With such a wealth of new data, it would actually be surprising if a person was unable to add to Aunt Mary’s work. The speed at which records are being added to the collection is nothing short of miraculous, demonstrating that God’s hand is in the work.
Sharing things to the “Memories” section of FamilySearch can do something very important. It can help us turn our hearts to our fathers. An image of an ancestor helps us to remember that these were real, live people with hopes and dreams, with families, struggles, heartaches, and joys much like our own. A story about them can bring them to life. Even the smallest mention in a newspaper or land record can help them become real to us, and connections and bonds between us form.
Plus, don’t forget about the family that’s still around us. Take the opportunity to interview relatives and capture their memories while those memories are still fresh.3
Family members of all ages can get involved. Children can help ask questions of grandparents. Teens can record interviews on their smartphones and help scan photos and documents. Maybe one family member can be in charge of organizing and tagging the uploads, while another can share them on social media for the rest of the family to enjoy.

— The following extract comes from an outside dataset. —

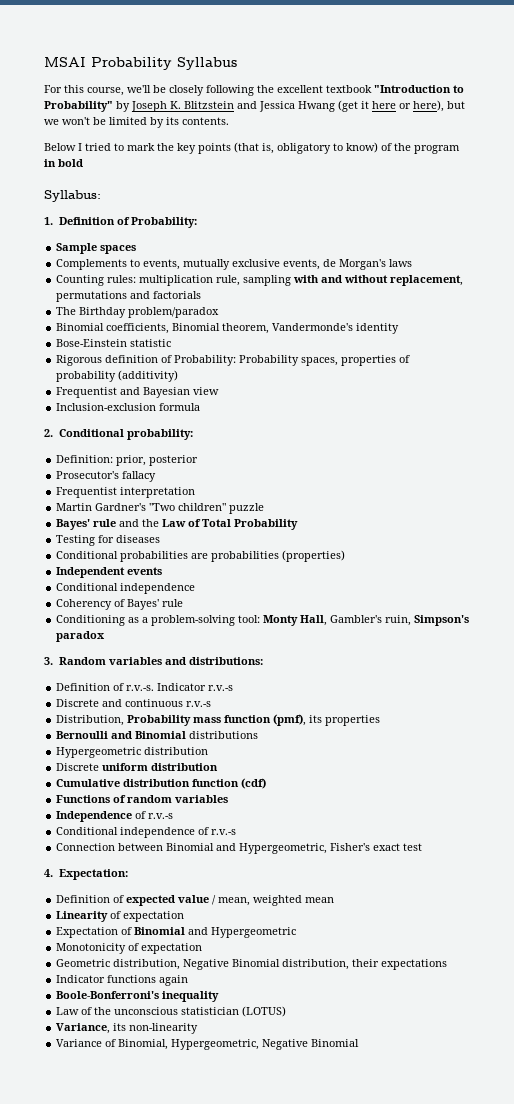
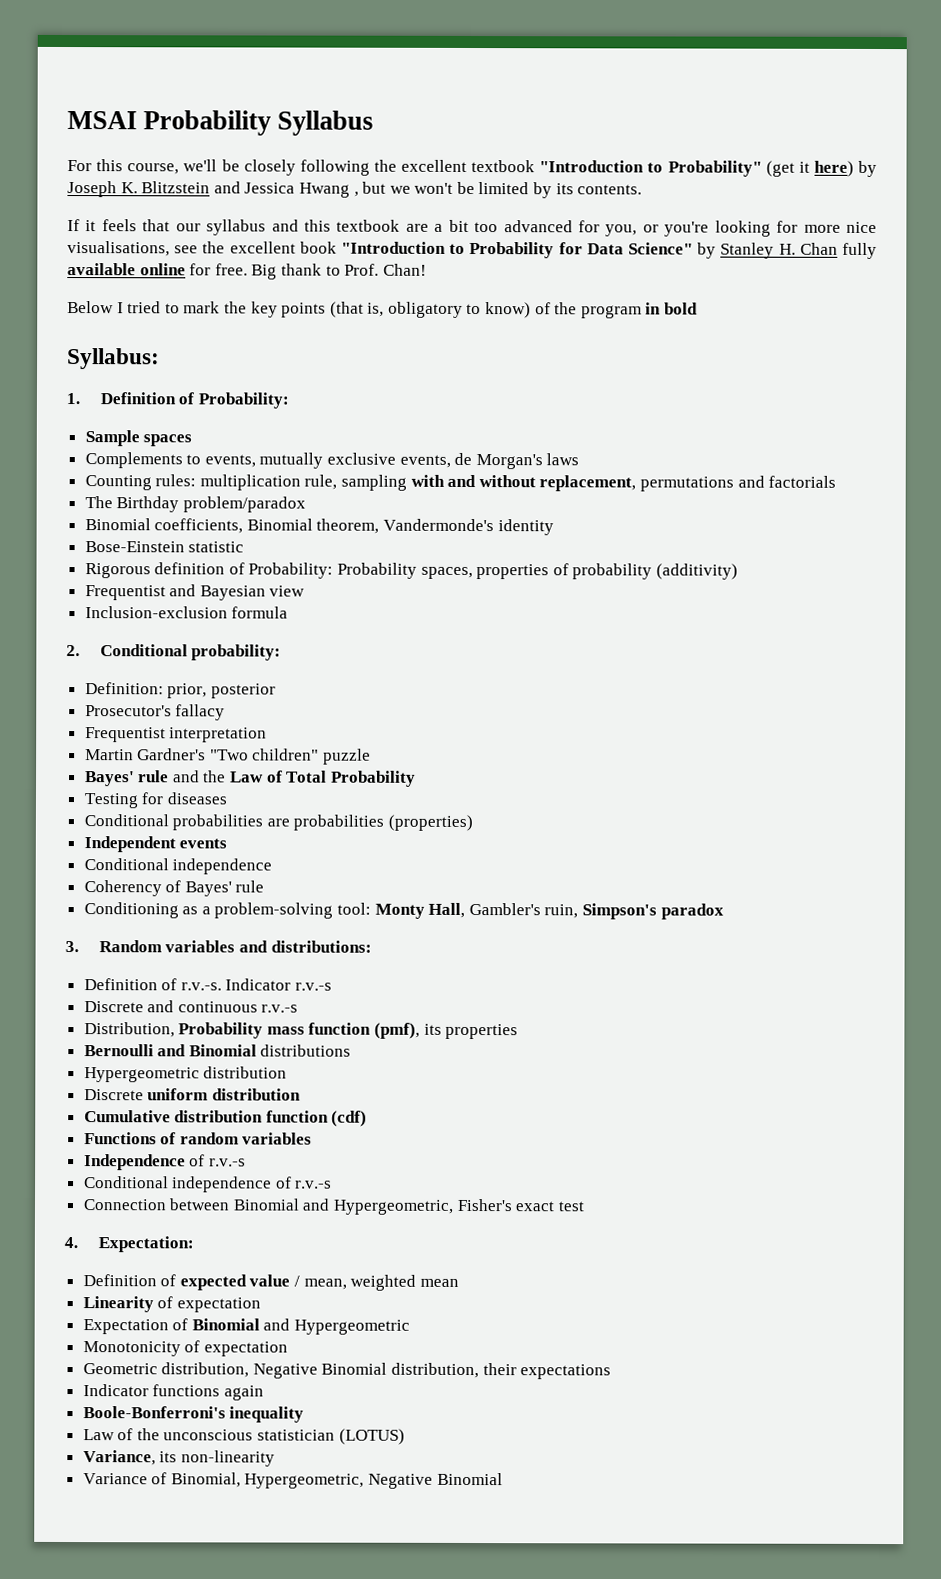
(113, 106) none -> [765,160,854,177] (get it here)
[338,100,444,112] (get it here or here), -> [353,191,359,197] ,
(229, 121) none -> [67,219,878,237] [67,241,878,259] [67,263,427,280] // If it feels that our syllabus and this textbook are a bit too advanced for you, or you're looking for more nice visualisations, see the excellent book "Introduction to Probability for Data Science" by Stanley H. Chan fully available online for free. Big thank to Prof. Chan!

Teenager Mariah Ashcraft says, “My mother is a convert, so not much family history had been done. I started looking through books and sorting pictures on her line. It took me a long time, but as I entered the names of my ancestors into FamilySearch, I connected their names to their pictures and it all became real to me. I realized I was really doing the Lord’s work. He had truly blessed me. Now I have family names to do baptisms and confirmations for in the temple. I feel closer to the Spirit and have a stronger testimony. This experience has not only changed my life but the lives of those beyond the veil.”

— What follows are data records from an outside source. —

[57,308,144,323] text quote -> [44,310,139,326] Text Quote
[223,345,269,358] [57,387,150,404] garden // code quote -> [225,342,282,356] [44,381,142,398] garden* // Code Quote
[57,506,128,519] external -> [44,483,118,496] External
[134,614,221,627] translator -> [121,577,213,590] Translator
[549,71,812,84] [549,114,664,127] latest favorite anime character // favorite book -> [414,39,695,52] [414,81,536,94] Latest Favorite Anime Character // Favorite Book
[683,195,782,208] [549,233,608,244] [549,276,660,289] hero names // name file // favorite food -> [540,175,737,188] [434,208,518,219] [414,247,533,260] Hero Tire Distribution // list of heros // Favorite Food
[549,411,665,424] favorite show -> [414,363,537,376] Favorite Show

New technology is flooding the earth. Computer applications are continually being improved, and we might be startled to see what options and features our children will have to work with. Many people carry in their pocket a cell phone with computing power that far outstrips the power of the systems that controlled the first moon landing, an idea that only a few years ago was unheard of. Our Heavenly Father will bring about the things that are needed to accomplish the work.

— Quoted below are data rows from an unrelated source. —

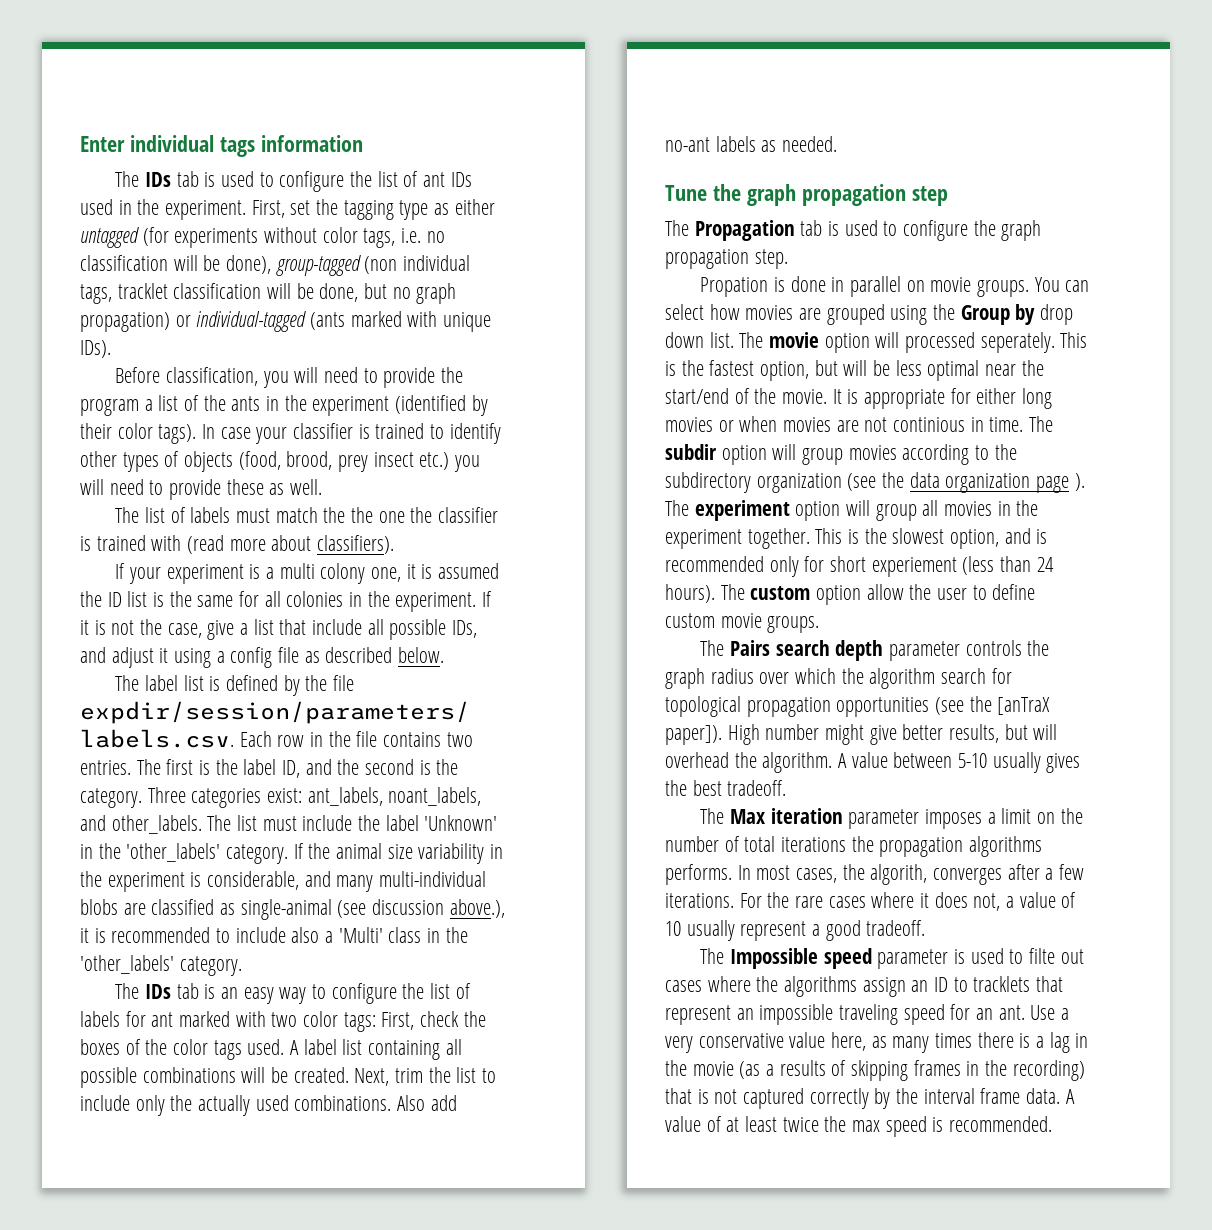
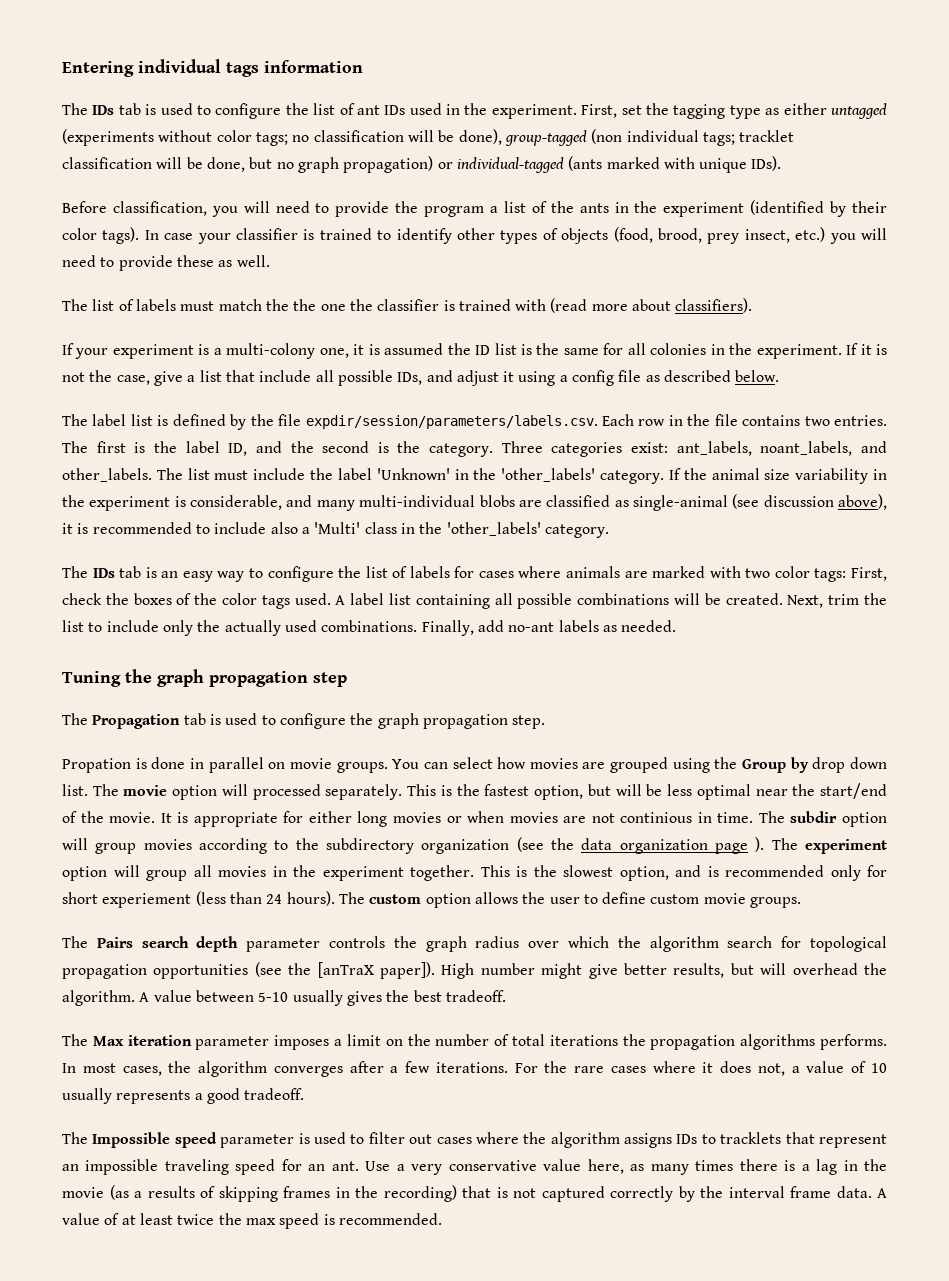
[80,136,125,152] Enter -> [62,61,134,77] Entering
[142,227,422,248] (for experiments without color tags, i.e. -> [62,129,288,146] (experiments without color tags;
[80,284,112,304] tags, -> [702,132,735,146] tags;
[373,452,414,467] insect -> [744,229,790,243] insect,
[279,563,366,584] multi colony -> [226,343,316,359] multi-colony
[449,899,505,918] above.), -> [838,494,888,510] above),
[151,1012,174,1027] ant -> [478,566,648,578] cases where animals are
[397,1095,426,1111] Also -> [421,620,474,636] Finally,
[665,185,707,201] Tune -> [62,671,121,687] Tuning
[980,332,1055,353] seperately. -> [325,784,403,800] separately.
[866,584,904,600] allow -> [474,892,518,904] allows
[870,864,928,885] algorith, -> [198,1061,268,1077] algorithm
[740,921,807,941] represent -> [116,1090,191,1104] represents
[1029,948,1056,964] filte -> [368,1132,405,1144] filter
[784,976,949,997] algorithms assign an ID -> [550,1132,698,1148] algorithm assigns IDs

At the 2017 Rootstech conference, Wendy W. Nelson, wife of President Russell M. Nelson, observed: “President George Q. Cannon, who was counselor to four Presidents of the Church, taught that in these latter days, those who are joining the Church are joining quite precisely because their ancestors have been praying for one of their posterity to join the Church so that they, the ancestors, can receive their essential ordinances by proxy. That’s when I invite the missionaries to consider that one of their most effective prayers might be, ‘Please lead us to those whose ancestors have already received the gospel on the other side of the veil and who are desperate to receive their ordinances.’”4
Let us continue to gather our ancestors together into eternal families, praying always for help and inspiration from the Holy Ghost and our kindred dead. Consider what sacrifice of time is appropriate for you to be able to do more family history and temple work this year. God has prepared a bounteous table of blessings for us for faithfully doing this work. Keep fresh in your heart the picture of gathering with our brothers and sisters in our heavenly home, sitting down together in peace and love.